The project will not only bring operational benefits to KEK, but will also produce tangible benefits to

the inhabitants of Kastriot, Fushë Kosova, and Pristina by reducing air pollution. However, the KEK

BoD is concerned as to whether this investment is advisable given on-going Government of Kosovo

discussions relating to the date for the closure of Kosovo A.

Proposed solution: PA drafted a letter for KEK to send to the POE Unit of the Ministry of Economy

and Finance asking the shareholder to confirm that KEK should proceed with this project. It is

anticipated that this issue will require further attention in Q3 – to ensure that the Minister of

Economy and Finance issues a written response confirming that KEK should proceed with the

project.

4.3 Overhaul of Unit A3 of the Kosova A TPP

Problem: KEK is planning to perform a major overhaul of Unit 3 of the Kosova A TPP during the

summer of 2011. The cost of the overhaul will be borne entirely by KEK from its own funds. On 17

June 2010, KEK management presented to the BoD the relevant justification for the proposed

overhaul and BoD agreed that the overhaul is fully consistent with KEK’s duty as the public supplier

of electricity to ensure 24-hour supply of electricity to all of its paying customers. In particular, the

Board considered the following key points:

Applicable operation and maintenance parameters state that the unit must undergo a

major overhaul every five years and the last major overhaul was in 2006; thus, this

overhaul is critical if the unit is to be operated until 2015, or beyond

Failure to perform the overhaul will lead to increased forced outages and repeated failures

will in time render the unit inoperable

If Unit A3 becomes inoperable, Kosovo will lose approximately 115 MW of current

capacity which, based on the unit’s current performance, would cost from €40-70 million

per year to import a replacement.
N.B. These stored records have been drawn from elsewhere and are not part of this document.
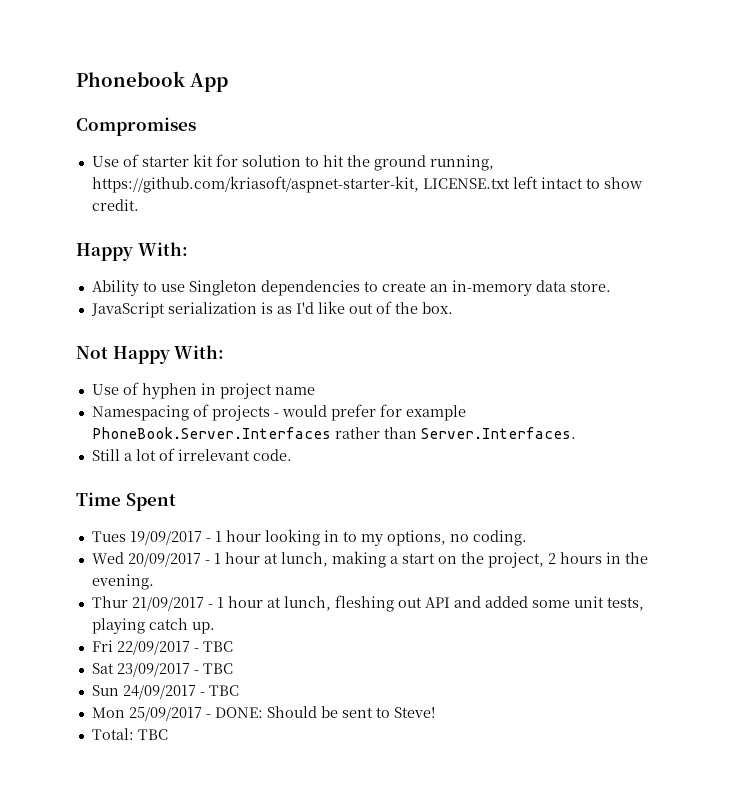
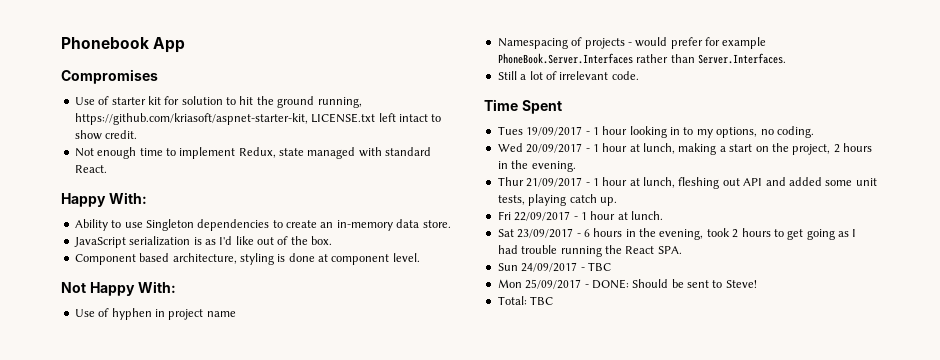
+ Not enough time to implement Redux, state managed with standard React.
+ Component based architecture, styling is done at component level.
- Fri 22/09/2017 - TBC
+ Fri 22/09/2017 - 1 hour at lunch.
- Sat 23/09/2017 - TBC
+ Sat 23/09/2017 - 6 hours in the evening, took 2 hours to get going as I had trouble running the React SPA.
Neither KEK nor the Government can afford this

The planned overhaul is consistent with the new Kosovo Energy Strategy for the period

2009-2018.

While the KEK BoD agrees with the request from KEK management for the planned overhaul, they

remain concerned as to whether the shareholder views this investment as advisable, given on-going

Government of Kosovo discussions relating to the date for closing Kosova A. As there are very

significant lead times for the manufacture and delivery of certain parts needed for the overhaul, it is

imperative that the procurement process begin immediately in order to ensure the overhaul can be

conducted during the planned outage in the summer of 2011.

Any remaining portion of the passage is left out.